Monday, Jun. 15, 1936

Pew Out

No. 1 tradepaper to the U. S. Press is James Wright Brown's Editor & Publisher. Last week it contained an announcement which startled its 10,000 readers, mostly admen, newspaper writers, executives, owners. Famed Editor Marlen Edwin Pew was quitting. Reason for his resignation was that Editor Pew, 58, became worried about his health on a recent trip around the world, resolved to get a good rest. Continued was Editor Pew's informal editorial page, "Shop Talk At Thirty." It was announced that Mr. Brown would serve henceforth as both editor and publisher of Editor & Publisher.

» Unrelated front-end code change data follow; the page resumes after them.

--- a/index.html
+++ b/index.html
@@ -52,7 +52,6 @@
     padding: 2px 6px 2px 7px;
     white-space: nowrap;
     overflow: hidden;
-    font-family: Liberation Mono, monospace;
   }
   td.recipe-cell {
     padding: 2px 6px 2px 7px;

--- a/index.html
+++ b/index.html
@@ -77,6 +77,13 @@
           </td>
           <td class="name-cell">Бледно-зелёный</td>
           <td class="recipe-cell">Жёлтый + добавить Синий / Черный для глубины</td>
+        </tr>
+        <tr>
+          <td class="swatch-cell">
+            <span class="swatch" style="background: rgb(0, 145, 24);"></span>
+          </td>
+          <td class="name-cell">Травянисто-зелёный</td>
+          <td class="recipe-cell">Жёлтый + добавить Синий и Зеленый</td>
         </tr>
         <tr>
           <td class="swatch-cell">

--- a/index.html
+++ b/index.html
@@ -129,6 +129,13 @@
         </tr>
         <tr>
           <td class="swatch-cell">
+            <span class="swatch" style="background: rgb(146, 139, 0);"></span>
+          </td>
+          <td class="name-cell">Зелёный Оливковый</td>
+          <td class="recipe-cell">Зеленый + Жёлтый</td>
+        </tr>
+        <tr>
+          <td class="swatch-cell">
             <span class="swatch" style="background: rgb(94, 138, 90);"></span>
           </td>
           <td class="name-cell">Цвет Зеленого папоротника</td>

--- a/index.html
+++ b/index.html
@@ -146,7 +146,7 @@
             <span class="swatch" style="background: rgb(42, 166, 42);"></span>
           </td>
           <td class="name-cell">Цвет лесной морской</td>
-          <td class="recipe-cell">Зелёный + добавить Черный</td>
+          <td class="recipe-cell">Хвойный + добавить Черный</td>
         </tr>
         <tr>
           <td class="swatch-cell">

Marlen Edwin Pew was born in Ohio, left school in the seventh grade when his father died. A kindly teacher pieced out Marlen's book learning after hours, "graduated" him in her front parlor. At 15 he took to newspaper work, liked it, never lacked for a good job thereafter. He reported first for the Cleveland Press, worked on the Hearstian New York Evening Journal, was Eastern manager of Newspaper Enterprise Association. In 1912 he helped organize United Press, then edited the Philadelphia News-Post and was proud to be jailed overnight on a criminal libel charge brought and dropped by a hoodlum politician. During the War, Editor Pew worked in the War Department's News Bureau, where he originated the U. S. system of publishing casualty lists in full.

In Editor & Publisher, which he joined in 1924 after resigning from the Hearstian International News Service "on principle," Editor Pew found a resounding forum for his views. Among his antipathies is Gossip Columnist Walter Winchell, who tried to make capital of the Philadelphia jailing and was ringingly denounced by Editor Pew as: "A Broadway scavenger ... a physical coward ... a journalistic gangster."

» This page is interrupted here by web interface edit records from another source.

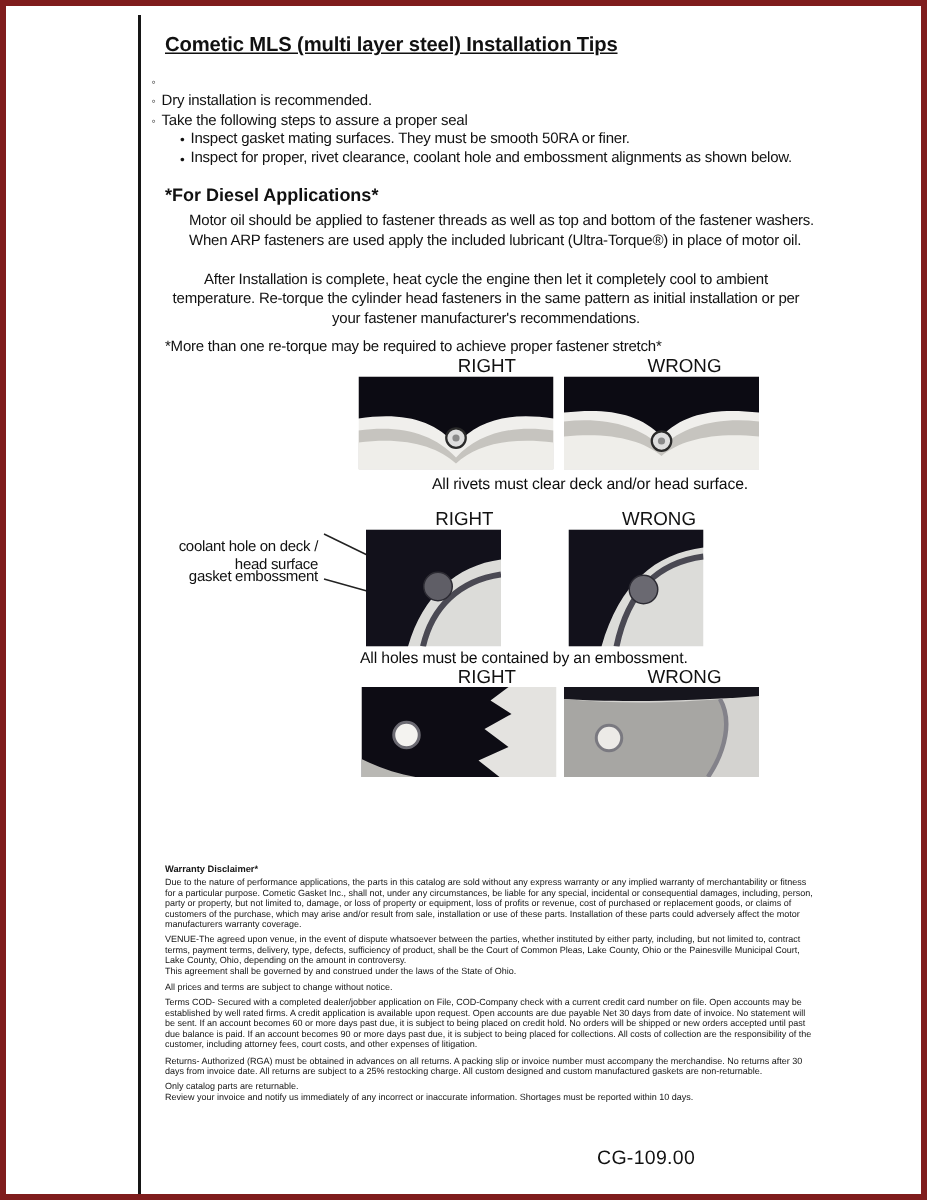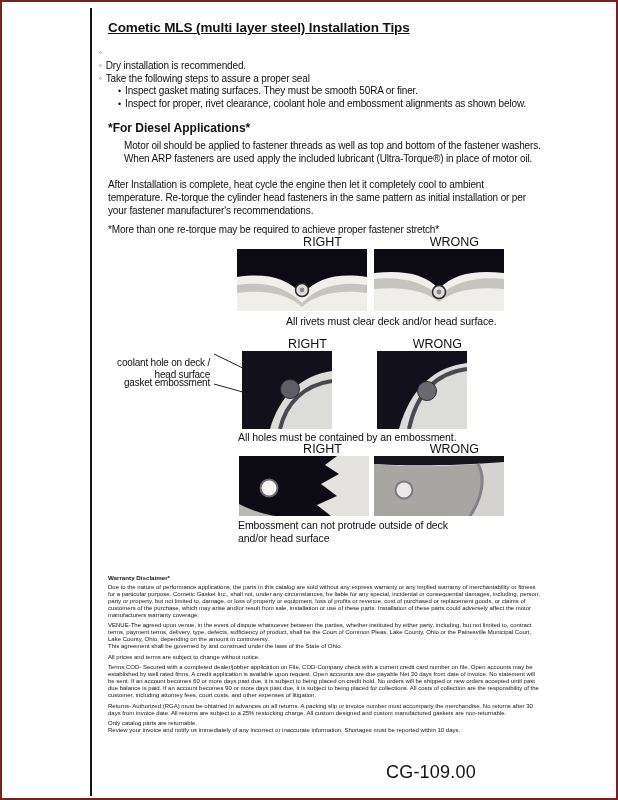--- a/index.html
+++ b/index.html
@@ -6,7 +6,7 @@
   .page{
     position:relative;width:618px;height:800px;background:#ffffff;
     font-family:"Liberation Sans","DejaVu Sans",sans-serif;color:#111;
-    overflow:hidden;border:2px solid #7f1d1d;box-sizing:border-box;
+    overflow:hidden;border:4px solid #7f1d1d;box-sizing:border-box;
     margin:0 auto;
   }
   .vline{position:absolute;left:88px;top:6px;width:2px;height:788px;background:#161616;}

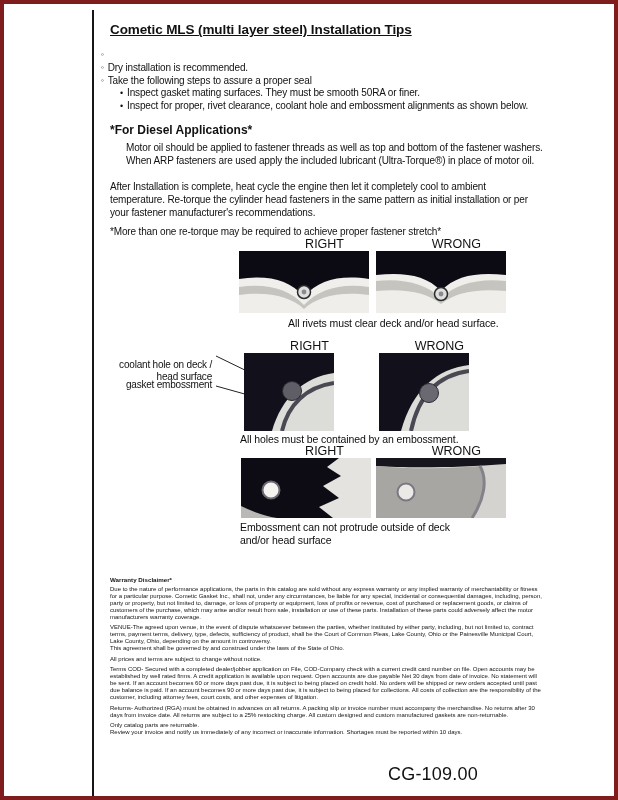--- a/index.html
+++ b/index.html
@@ -20,7 +20,7 @@
   .diesel-h{left:106px;top:119px;font-size:12px;font-weight:bold;}
   .body-p{left:106px;width:428px;font-size:10px;line-height:13px;letter-spacing:-0.15px;}
   .p1{top:137px;margin-left:16px;}
-  .p2{top:176px;}
+  .p2{top:176px;text-align:center;}
   .p3{top:221px;}
   .rw-label{width:80px;text-align:right;font-size:12.5px;color:#111;}
   .fig{display:block;}

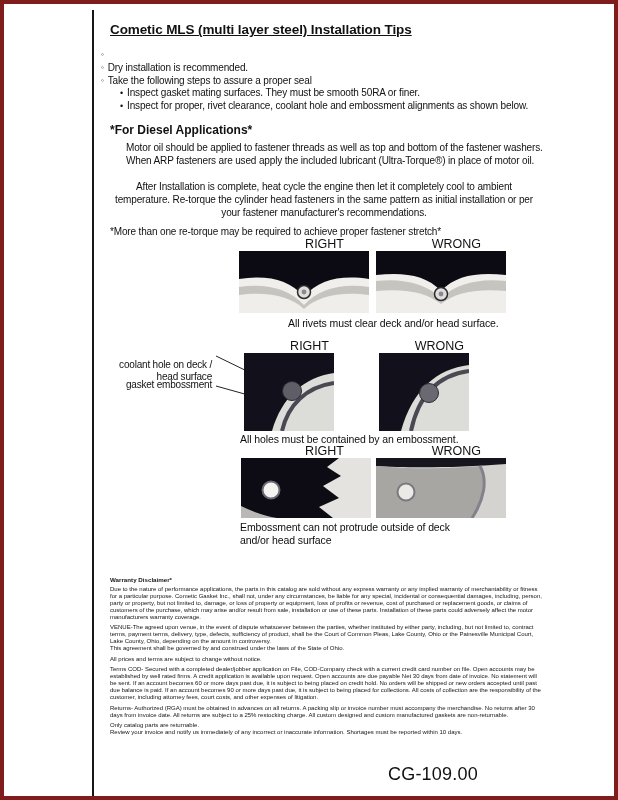--- a/index.html
+++ b/index.html
@@ -128,8 +128,6 @@
     <path d="M104,8 C112,22 108,42 96,60" stroke="#83828a" stroke-width="3" fill="none"></path>
     <circle cx="30" cy="34" r="8.5" fill="#eceae7" stroke="#7a7980" stroke-width="2"></circle>
   </svg>
-  <div class="abs caption pre" style="left:236px;top:517px;width:280px;line-height:13px;">Embossment can not protrude outside of deck
-and/or head surface</div>
 
   <div class="abs legal">
     <p class="legal-h">Warranty Disclaimer*</p>

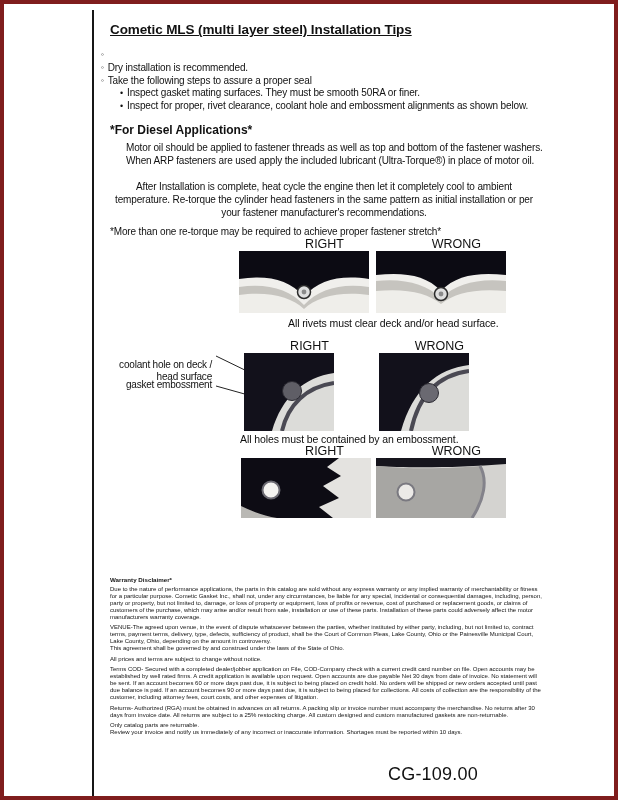--- a/index.html
+++ b/index.html
@@ -30,7 +30,7 @@
   .legal{left:106px;top:572px;width:434px;font-size:6px;line-height:7px;letter-spacing:0;color:#151515;}
   .legal p{margin:0 0 3.5px 0;white-space:pre-line;}
   .legal .legal-h{font-weight:bold;font-size:6.2px;margin-bottom:2.5px;}
-  .footer-code{left:384px;top:760px;font-size:18px;letter-spacing:0.2px;}
+  .footer-code{left:394px;top:760px;font-size:13px;letter-spacing:0.2px;}
 </style>
 </head>
 <body>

Another standing dislike is pressagentry. Marlen Pew also shares with his great friend Roy Wilson Howard a dislike of the American Newspaper Guild, often crosses journalistic swords with the Guild's redoubtable President Heywood Broun. Another Pew bugaboo is the stage reporter. Scornfully cried Editor Pew on one occasion: "The corrupt, cheapskate movie-type reporter may exist, but I do not know him."

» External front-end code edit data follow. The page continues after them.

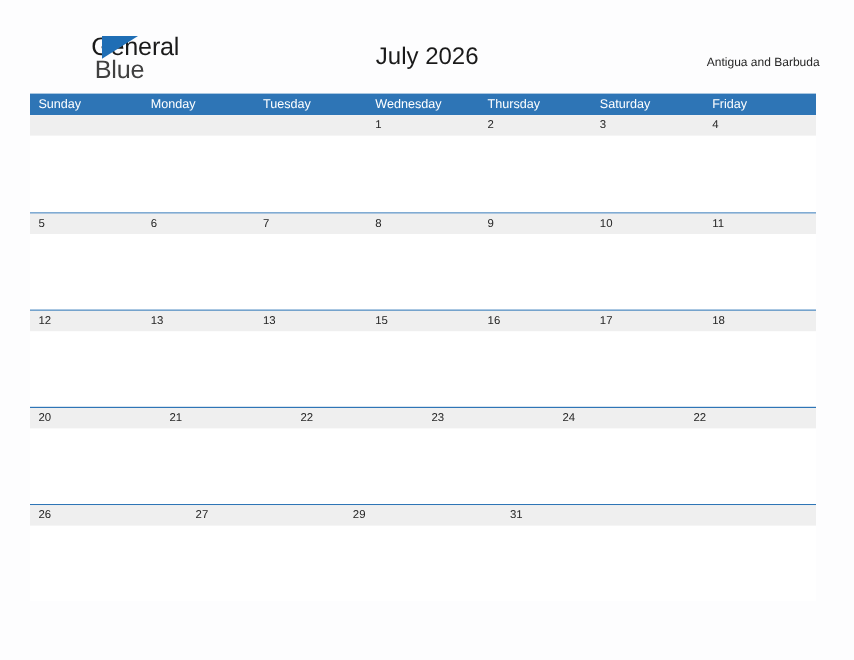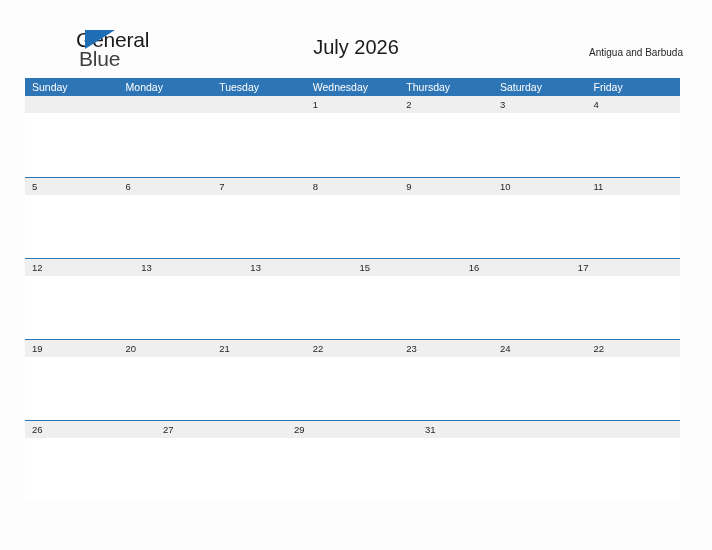--- a/index.html
+++ b/index.html
@@ -228,6 +228,7 @@
         <div class="day-cell">15</div>
         <div class="day-cell">16</div>
         <div class="day-cell">17</div>
+        <div class="day-cell">18</div>
       </div>
     </div>
 

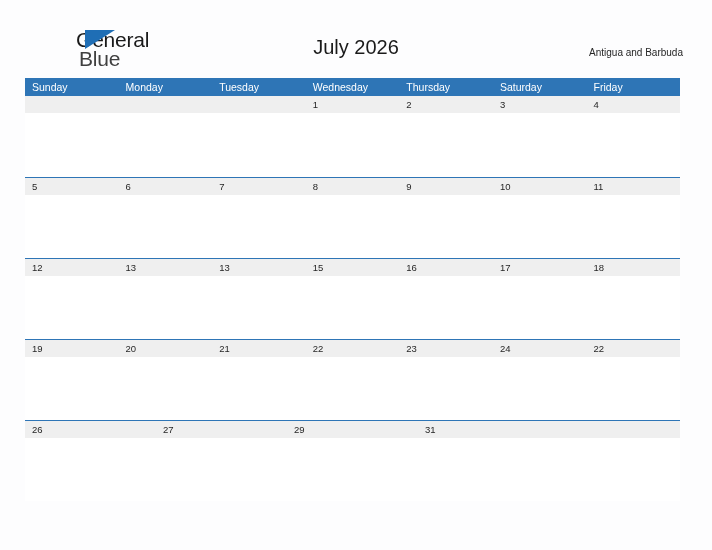--- a/index.html
+++ b/index.html
@@ -235,7 +235,6 @@
     <div class="week-row">
       <div class="rule"></div>
       <div class="day-band">
-        <div class="day-cell">19</div>
         <div class="day-cell">20</div>
         <div class="day-cell">21</div>
         <div class="day-cell">22</div>

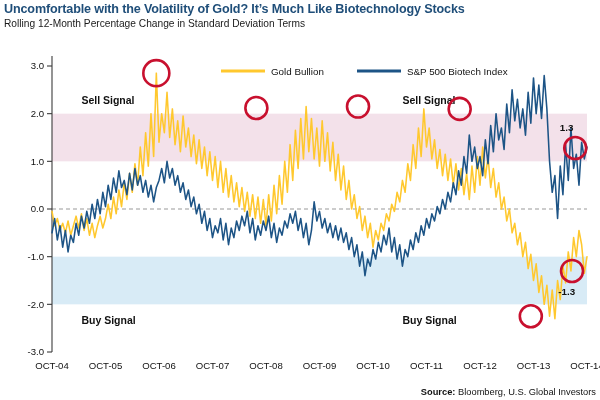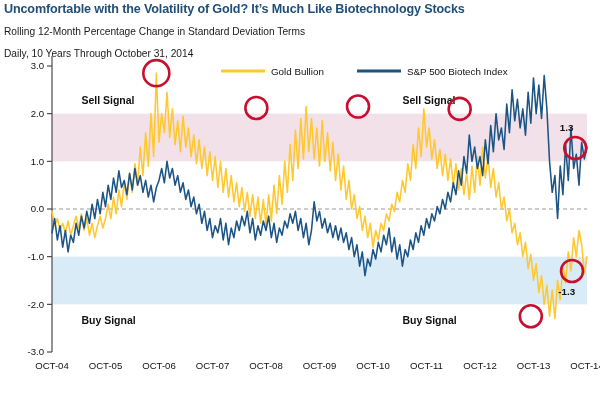--- a/index.html
+++ b/index.html
@@ -41,7 +41,6 @@
     color: #1a1a1a;
     line-height: 13.5px;
     white-space: nowrap;
-    margin-top: 8px;
   }
 
   

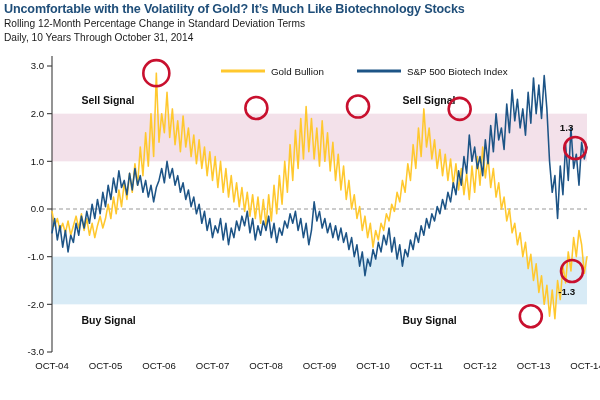--- a/index.html
+++ b/index.html
@@ -138,7 +138,6 @@
   <div class="header">
     <div class="chart-title">Uncomfortable with the Volatility of Gold? It’s Much Like Biotechnology Stocks</div>
     <div class="chart-subtitle">Rolling 12-Month Percentage Change in Standard Deviation Terms</div>
-    <div class="chart-subtitle">Daily, 10 Years Through October 31, 2014</div>
   </div>
 
   <div class="plot-wrap">

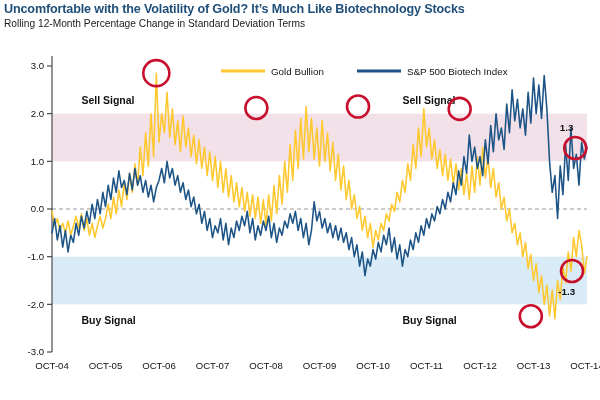--- a/index.html
+++ b/index.html
@@ -193,6 +193,9 @@
       </svg>
   </div>
 
+  <div class="source">
+    <b>Source:</b><span> Bloomberg, U.S. Global Investors</span>
+  </div>
 
 </div>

Interviewing himself in "Shop Talk At Thirty," Marlen Pew gave his own ideas on what a newspaper should be: "Publish more news, more expertly written. . . . Make every word count, have some decent respect for the time of the reader, and publish more and better news pictures and cartoons. . . . Tell a common story and quit--do not repeat the facts three times, in introduction, description and interview. ... Be natural, direct, wholesome, alert. Work for the readers, busy people who are depending on you to tell them 'what's doing.' See the beauty in life as well as the horror. Tell it all and tell it straight. Charge 5-c- per copy daily and 10-c- Sunday and give quality value."